Suicide and the appeals of the soul: reflections on suicide in the Jungian clinic with adolescent patients
DOI: 10.15343/0104-7809.2012361103110
Keywords:
Suicide. Adolescent. Jungian Theory.Abstract
The present paper discusses the autonomy of subjects regarding decisions about life and death, debating the difficulties
found by psychotherapists when dealing with this subject, which creates resistances and controversies in contemporary
society. The author talks about dealing with suicide according to concepts of analytical psychology, especially C. G. Jung
and some post-Jungian authors, which analyzes death as archetypal experience linked to initiatic necessities of transformation
of crystallized aspects of personality, and that show up through symptoms connected with the suicidal conception
and with self-destructive behaviors. It discusses also the ambiguity of social standards that conveys adolescents and young
people both the message of their being autonomous to decide on certain necessities and hindrances to their freedom
as regards other subjects, as happens with the sense of life and death.
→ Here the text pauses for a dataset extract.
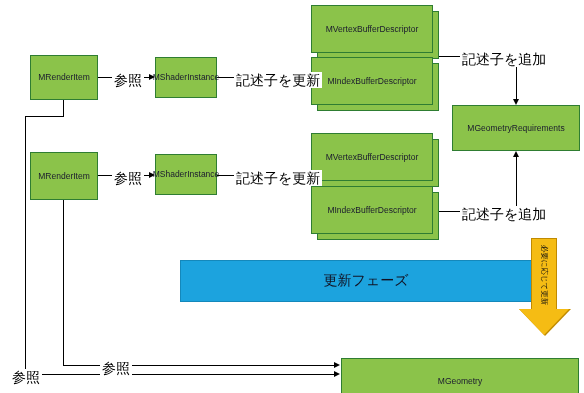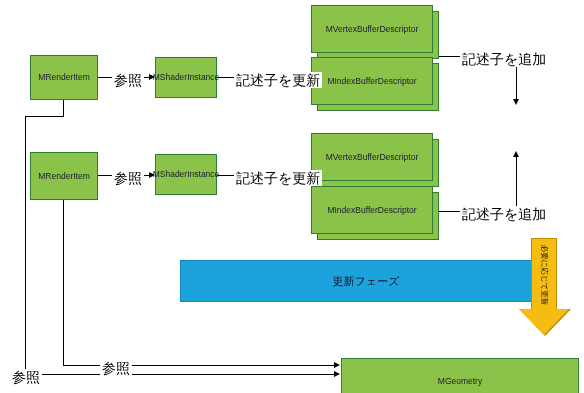"MGeometryRequirements" div.node { html: none -> <div> <span>MGeometryRequirements</span> </div> }
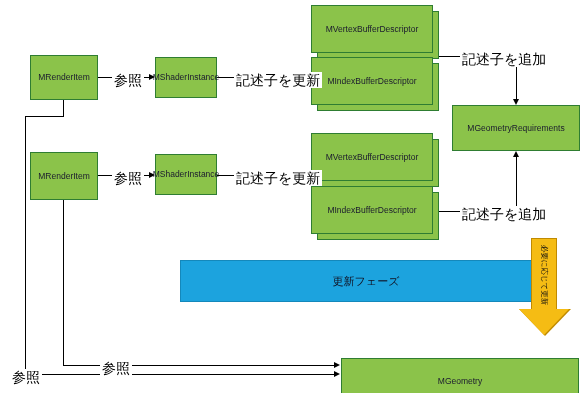"更新フェーズ" .phase-bar { font-size: 11px -> 14px }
The paper questions the paradigm that guides the
practice of health professionals when they identify with the ideals of the classic medical practice, which attributes to
itself the responsibility to decide in the patients’ behalf what they must do with their drives, preventing them from being
listened as the subjects of their own experience. Lastly, it proposes an approach of suicide allowing patients to establish a
metaphorical rapport with death on the basis of symbols observed in unconscious attitudes and fantasies, in order to reach
other senses censured both in patients’ discourse and that of their relatives, due to their being dominated by the fear and/
or release concrete death allows them to feel.